Rudi Rubiandini memberikan keterangan usai ditangkap KPK di rumahnya. (Foto: Republika.co.id) |
Hari itu, sekitar pukul 5 subuh, kami dikejutkan dengan berita tertangkapnya Rudi Rubiandini, Kepala Satuan Kerja Khusus Pelaksana Kegiatan Usaha Hulu Minyak dan Gas Bumi (SKK Migas) oleh KPK. Saat itu kami melihatnya dari tv sebelah (baca: tv kompetitor).
Sekilas gambar yang ditampilkan tidak begitu baik. Pasalnya, kebanyakan merupakan gambar malam yang notabene gelap. Belum lagi, beberapa bagian terasa goyang, membuat penonton tidak nyaman. Artinya, untuk ukuran visual, tayangan itu masih jauh dari baik.
Tapi, ups, nanti dulu, gambar itu jadi bermakna, karena nilai beritanya yang sangat besar. Belum lagi, ia hadir disaat yang tepat, manakala tak satu pun stasiun tivi lain meliput hal itu.
Atas usaha itu, rasanya tak salah jika kupersembahkan dua jempol kepada tim peliput, yakni reporter dan camera person. Sebuah penghargaan atas kerja keras mereka. Dan, berkat mereka pula masyarakat jadi mengetahui cerita yang sebenarnya.
Jika saja mereka membiarkan momen itu berlalu begitu saja, ceritanya pasti berbeda. Tak akan ada visual yang jadi trigger di kasus itu. Semua visual yang muncul belakangan pastinya tak lebih dari doorstep dan konpers di gedung KPK.

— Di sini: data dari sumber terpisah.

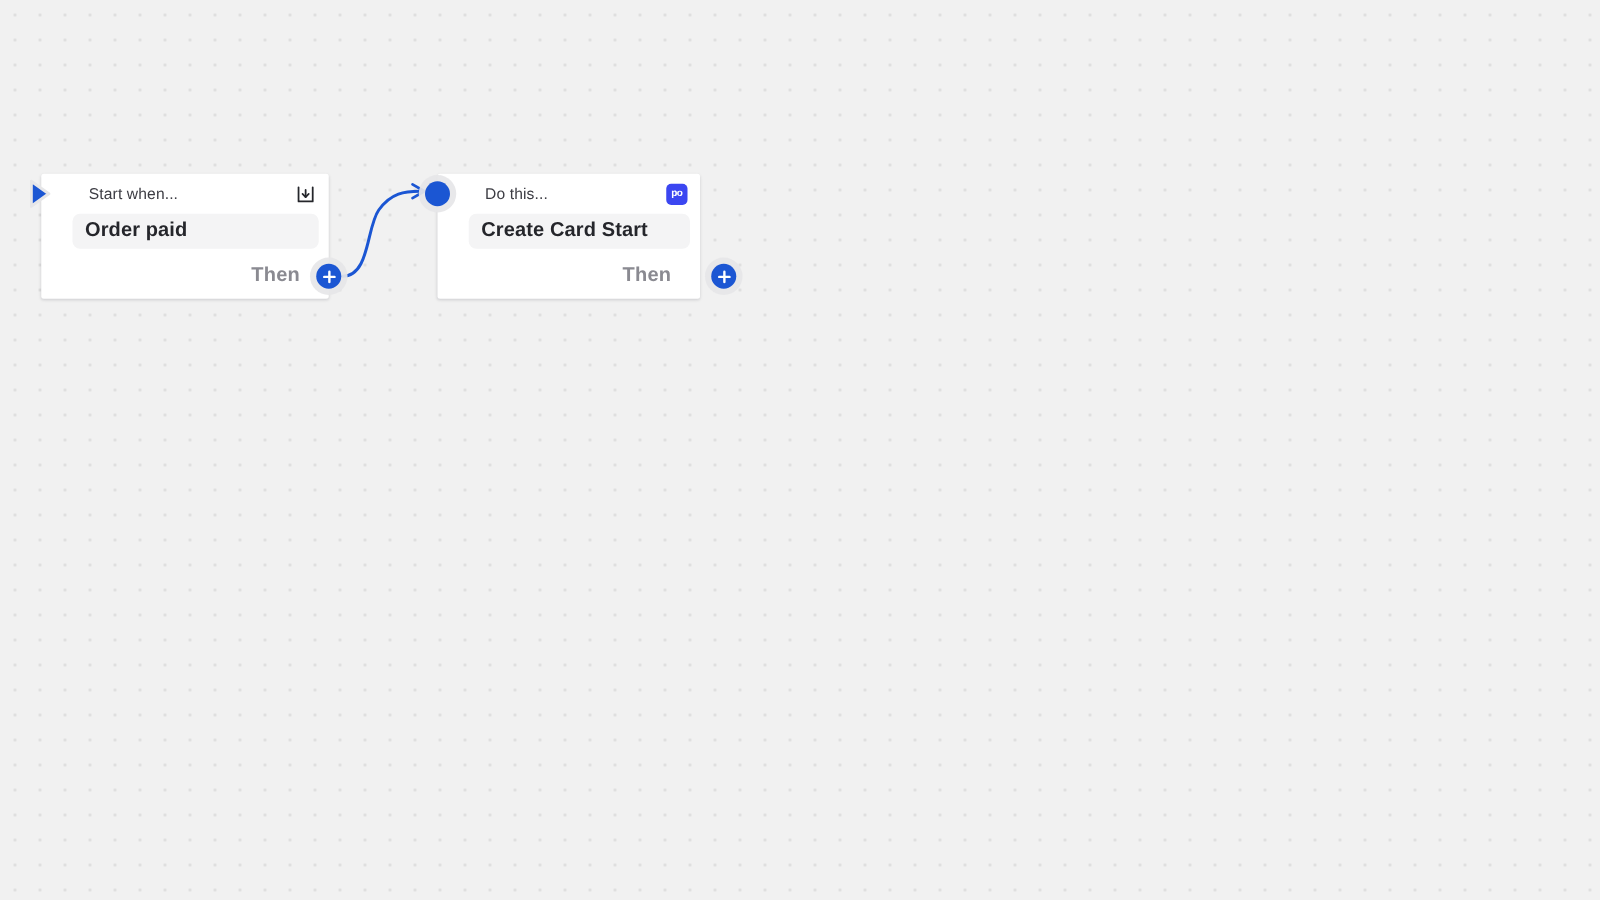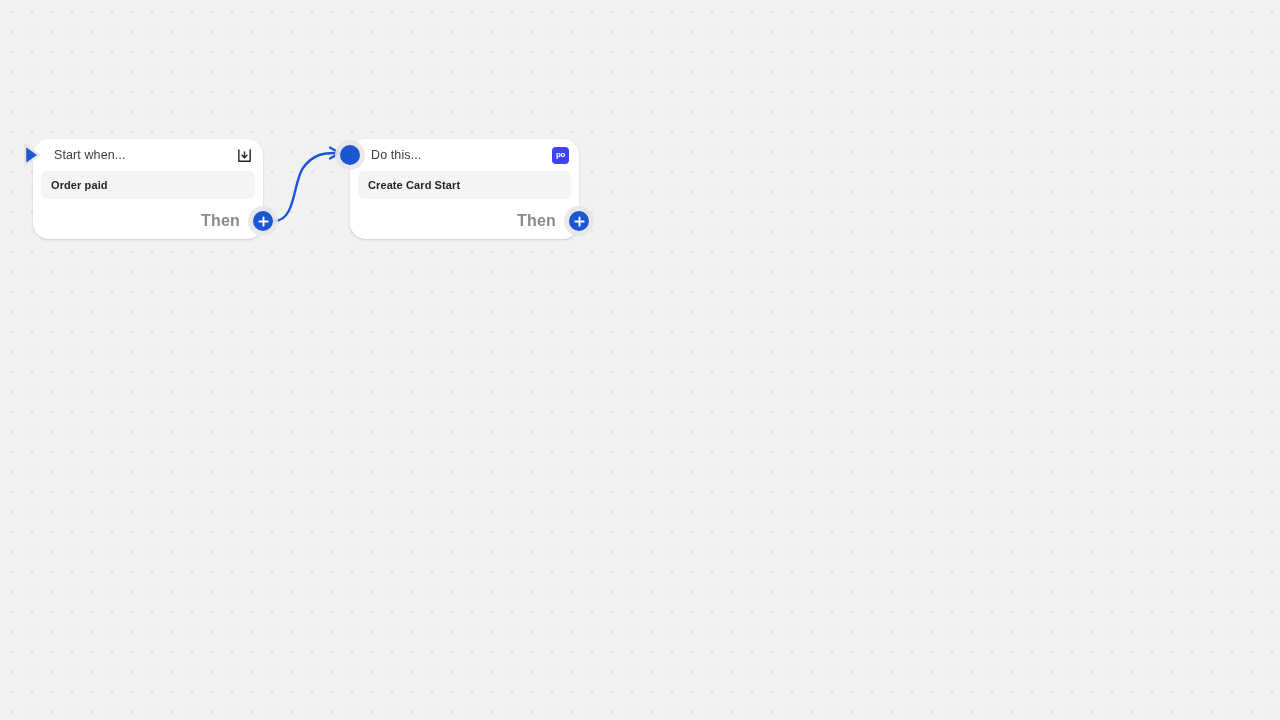"Start when..." .node { border-radius: 16px -> 2px; padding-left: none -> 17px }
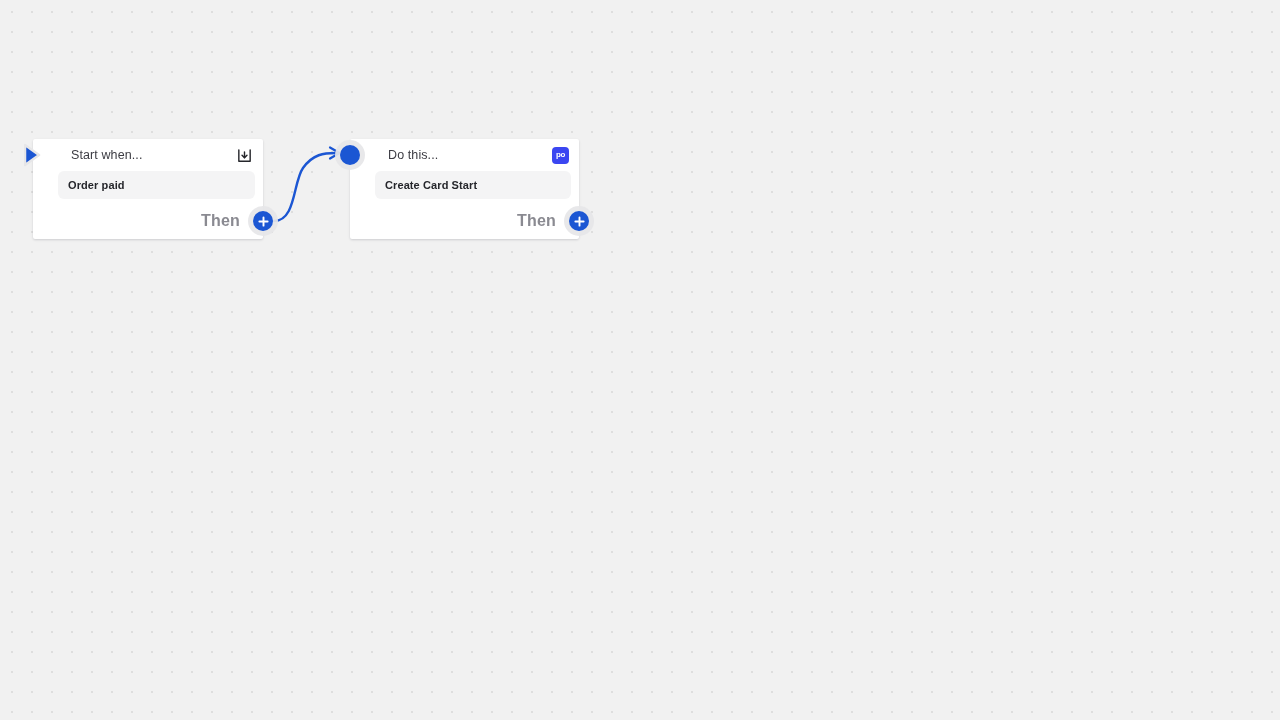"Do this..." #node-action { width: 229px -> 210px }
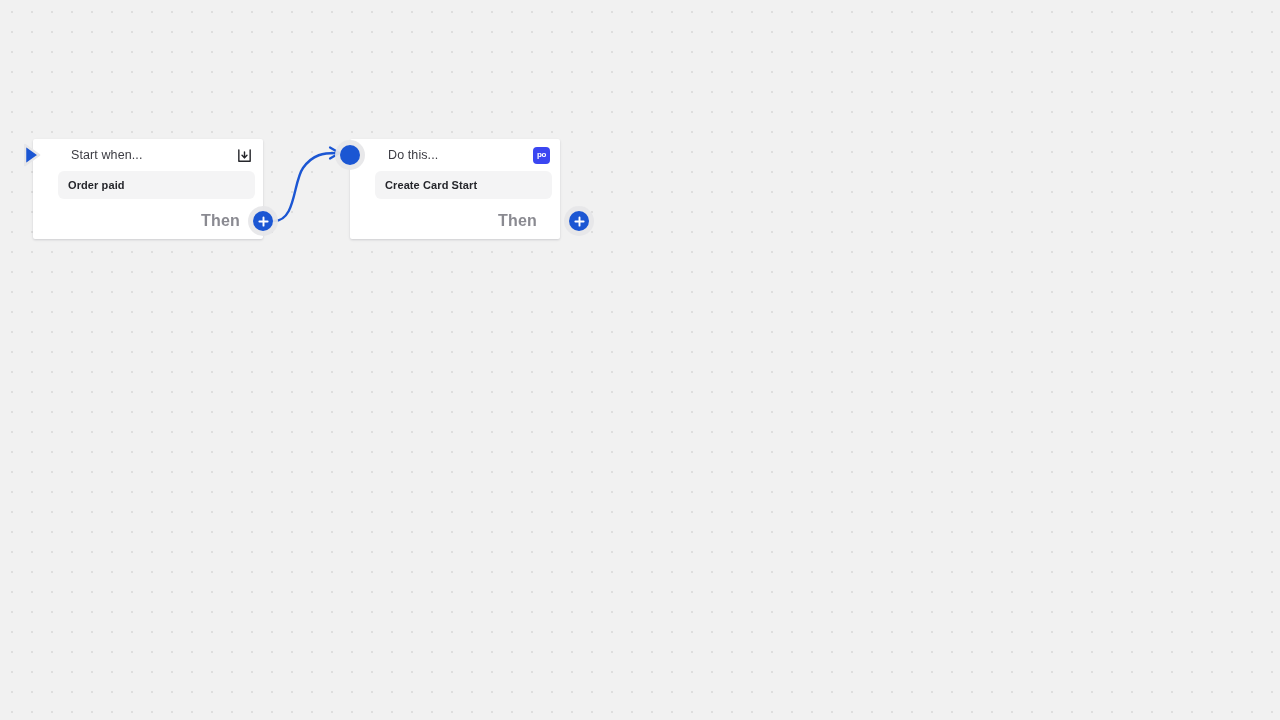"Order paid" .node-field-label { font-size: 11px -> 16px }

Sadar kami tak punya gambar sekuat tv tetangga itu, saya pun berinisiatif membuat berita singkat mengenai peristiwa itu. Bahannya saya ambil dari foto-foto di internet yang kebetulan berlogo CC (Creative Common).
Akhirnya, pagi itu kami pun menayangkan peristiwa penangkapan tersebut hanya dengan still foto. Pasalnya, video dokumentasi yang kami miliki belum 'ready' untuk digunakan, alias masih butuh treatment khusus, karena statusnya ada di archieve.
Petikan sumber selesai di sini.